During its short run of a month or so into 1972, the play became a matter of public intrigue. Did O’Brien know something nobody else did? What was fact, and what was fiction? Was it okay to blend the two?
“It is a good, controversial political play—it excites the mind and certainly deserves to be seen,” the New York Times wrote in its review. But, it added, “Mr. O’Brien would have done better to have told his story of these murderous angels as honest fiction and left people to place what assumptions they liked upon it.” Another reviewer accused O’Brien of playing “ ‘God+,’ imagining sequences of events that may or may not have occurred.”

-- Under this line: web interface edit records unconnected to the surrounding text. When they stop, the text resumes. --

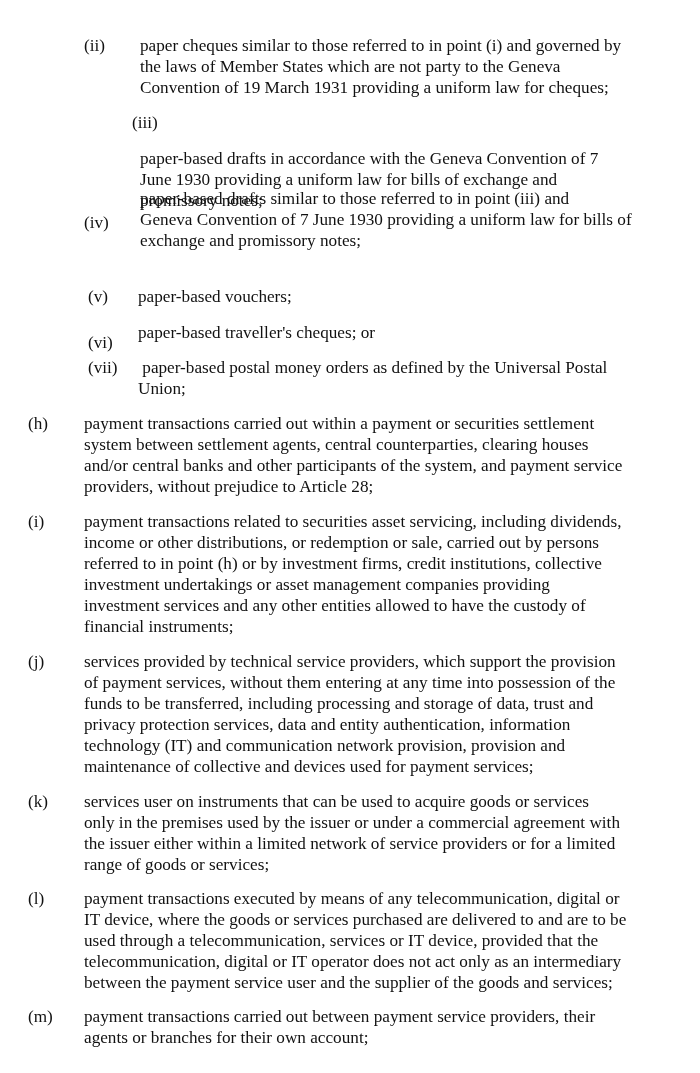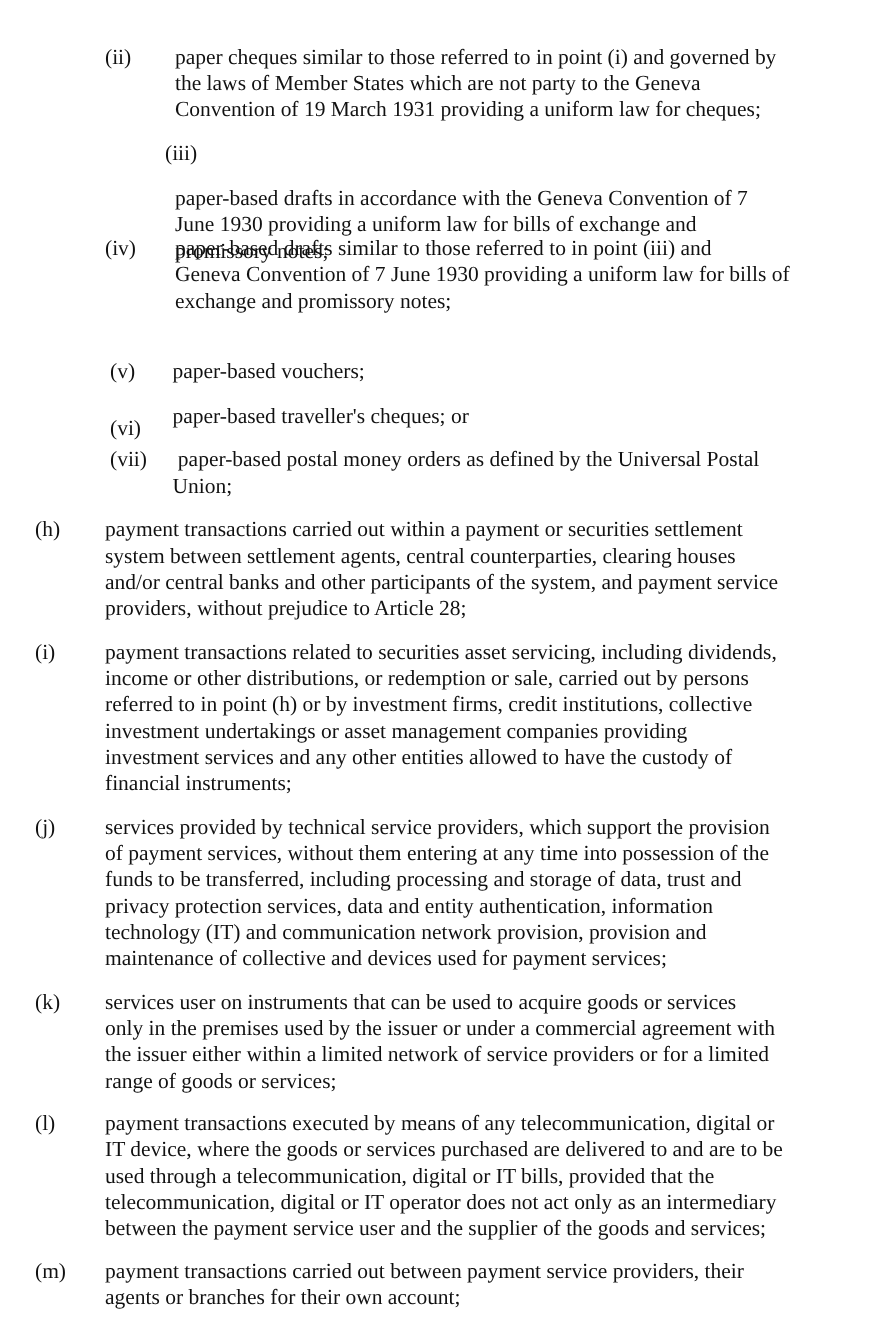--- a/index.html
+++ b/index.html
@@ -25,21 +25,21 @@
 <div class="item" style="top:112px;">
   <span class="label" style="left:84px;margin-left:48px;">(iii)</span>
   <div class="text" style="left:140px;margin-top:36px;">
     <span class="line">paper-based drafts in accordance with the Geneva Convention of 7</span>
     <span class="line">June 1930 providing a uniform law for bills of exchange and</span>
     <span class="line">promissory notes;</span>
   </div>
 </div>
 
 <div class="item" style="top:188px;">
-  <span class="label" style="left:84px;">(iv)</span>
+  <span class="label" style="left:84px;margin-top:24px;">(iv)</span>
   <div class="text" style="left:140px;">
     <span class="line">paper-based drafts similar to those referred to in point (iii) and</span>
     <span class="line">Geneva Convention of 7 June 1930 providing a uniform law for bills of</span>
     <span class="line">exchange and promissory notes;</span>
   </div>
 </div>
 
 <div class="item" style="top:286px;">
   <span class="label" style="left:88px;">(v)</span>
   <div class="text" style="left:138px;">
@@ -104,21 +104,21 @@
     <span class="line">the issuer either within a limited network of service providers or for a limited</span>
     <span class="line">range of goods or services;</span>
   </div>
 </div>
 
 <div class="item" style="top:888px;">
   <span class="label" style="left:28px;">(l)</span>
   <div class="text" style="left:84px;">
     <span class="line">payment transactions executed by means of any telecommunication, digital or</span>
     <span class="line">IT device, where the goods or services purchased are delivered to and are to be</span>
-    <span class="line">used through a telecommunication, digital or IT bills, provided that the</span>
+    <span class="line">used through a telecommunication, services or IT device, provided that the</span>
     <span class="line">telecommunication, digital or IT operator does not act only as an intermediary</span>
     <span class="line">between the payment service user and the supplier of the goods and services;</span>
   </div>
 </div>
 
 <div class="item" style="top:1006px;">
   <span class="label" style="left:28px;">(m)</span>
   <div class="text" style="left:84px;">
     <span class="line">payment transactions carried out between payment service providers, their</span>
     <span class="line">agents or branches for their own account;</span>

In the printed edition of the play, O’Brien included a lengthy preface and notes that defended and justified his decisions. Hammarskjöld, he said, speaking from firsthand experience, genuinely feared that the Congo might become Spain, or Korea: a local dispute that would draw the rest of the world into a nuclear-armed war. He also felt that he had to sell the role of the UN to reluctant world leaders, which in practical terms meant playing up geopolitical dangers. The combination gave events in Katanga a fevered atmosphere. That, in turn, meant the events he described were more than plausible, he said.
He also revealed the source for the hijacking scene that ended the play: a book, Notre Guerre au Katanga (Our War in Katanga),1 that had come out quietly during the 1960s in French. It was co-authored by two leaders of the group of French mercenaries—the same group that Ivan Smith had heard about from Welensky.

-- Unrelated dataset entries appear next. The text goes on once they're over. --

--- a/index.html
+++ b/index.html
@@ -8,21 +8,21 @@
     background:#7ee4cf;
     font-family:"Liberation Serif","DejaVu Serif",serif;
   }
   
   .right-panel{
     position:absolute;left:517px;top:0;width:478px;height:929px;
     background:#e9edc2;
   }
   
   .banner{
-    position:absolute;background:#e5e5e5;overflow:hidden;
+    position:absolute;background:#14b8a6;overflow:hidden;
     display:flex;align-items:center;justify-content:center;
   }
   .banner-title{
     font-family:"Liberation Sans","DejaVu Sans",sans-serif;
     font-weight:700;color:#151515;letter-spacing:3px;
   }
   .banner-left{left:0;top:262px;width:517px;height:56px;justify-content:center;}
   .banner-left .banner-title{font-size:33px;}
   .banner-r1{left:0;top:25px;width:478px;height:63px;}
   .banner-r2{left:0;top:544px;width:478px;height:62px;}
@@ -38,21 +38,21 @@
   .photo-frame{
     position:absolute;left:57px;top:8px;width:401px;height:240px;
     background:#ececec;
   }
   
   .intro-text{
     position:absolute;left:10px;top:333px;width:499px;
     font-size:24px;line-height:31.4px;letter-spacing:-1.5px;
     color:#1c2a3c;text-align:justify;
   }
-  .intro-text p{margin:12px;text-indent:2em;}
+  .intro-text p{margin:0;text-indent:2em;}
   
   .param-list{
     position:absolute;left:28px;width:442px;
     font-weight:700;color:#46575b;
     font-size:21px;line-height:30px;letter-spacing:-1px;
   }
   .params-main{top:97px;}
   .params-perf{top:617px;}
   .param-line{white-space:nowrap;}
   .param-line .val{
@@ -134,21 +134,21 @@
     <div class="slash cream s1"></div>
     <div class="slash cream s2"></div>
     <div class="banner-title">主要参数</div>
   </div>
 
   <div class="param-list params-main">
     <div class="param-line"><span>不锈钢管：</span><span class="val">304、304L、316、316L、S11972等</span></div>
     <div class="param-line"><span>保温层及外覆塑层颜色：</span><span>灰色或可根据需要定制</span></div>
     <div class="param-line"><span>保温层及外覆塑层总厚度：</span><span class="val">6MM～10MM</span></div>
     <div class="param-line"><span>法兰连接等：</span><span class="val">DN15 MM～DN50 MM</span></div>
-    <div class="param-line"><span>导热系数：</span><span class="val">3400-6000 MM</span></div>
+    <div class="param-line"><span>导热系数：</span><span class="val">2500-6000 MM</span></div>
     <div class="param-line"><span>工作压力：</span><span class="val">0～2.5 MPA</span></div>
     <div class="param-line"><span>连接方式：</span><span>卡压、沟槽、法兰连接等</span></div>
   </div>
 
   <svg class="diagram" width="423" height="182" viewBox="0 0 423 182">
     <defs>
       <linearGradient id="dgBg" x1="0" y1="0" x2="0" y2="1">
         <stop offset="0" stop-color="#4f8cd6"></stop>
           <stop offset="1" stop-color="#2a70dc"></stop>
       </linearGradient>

The first was the French guerrilla warfare theorist Roger Trinquier, the former schoolteacher who had been the literal leader of Tshombe’s forces until he had been expelled, and its spiritual leader and chief strategist after that. The second was Jacques Duchemin, the undersecretary of defense for the Katangese government and th
e man in charge of the forces aligned against Hammarskjöld.
The hijacker theory came from Duchemin. According to his account, Tshombe had been intrigued to discover that Hammarskjöld’s older brother, Bo, worked for a mining company. He began to suspect that the brothers were after Katanga’s mineral wealth for themselves.
The Katangese president had been shaving one day when he resolved to have Hammarskjöld’s plane hijacked by a Belgian pilot named Réné Gheysels. The aim was to get Hammarskjöld to divert the Albertina to the mercenary airfield at Kolwezi, in Rhodesia and outside of UN control.
When he arrived, he’d be held hostage until he agreed to a resolution on Katanga’s terms.
By Duchemin’s account, Gheysels had successfully sneaked aboard the Albertina at Leopoldville and hidden until the plane was close to landing. When he emerged, there was a struggle aboard. The pilot had banked the plane to throw the hijacker off balance, and had crashed in the process.
Other UN officials who had been in Katanga felt the idea was ridiculous. Duchemin had been in Paris on the night of the crash and had heard the story secondhand. And it was riddled with inconsistencies. The glaring example was that no seventeenth body had been found in the wreckage.
But O’Brien did not trust the Rhodesian police who had discovered the wreck. And even if he did, he wrote, it was not implausible that a body could have been lost amid the flames and destruction.
He thought, too, of a moment he’d shared with Welensky. They’d been discussing the crash, and O’Brien asked about the body count—in pursuit of his theory there might have been a hijacker, and therefore an extra body. Welensky gave a big, shark-like smile and said, “Was it 14, or 15?” The number was incorrect—it had been sixteen—but the implication was clear.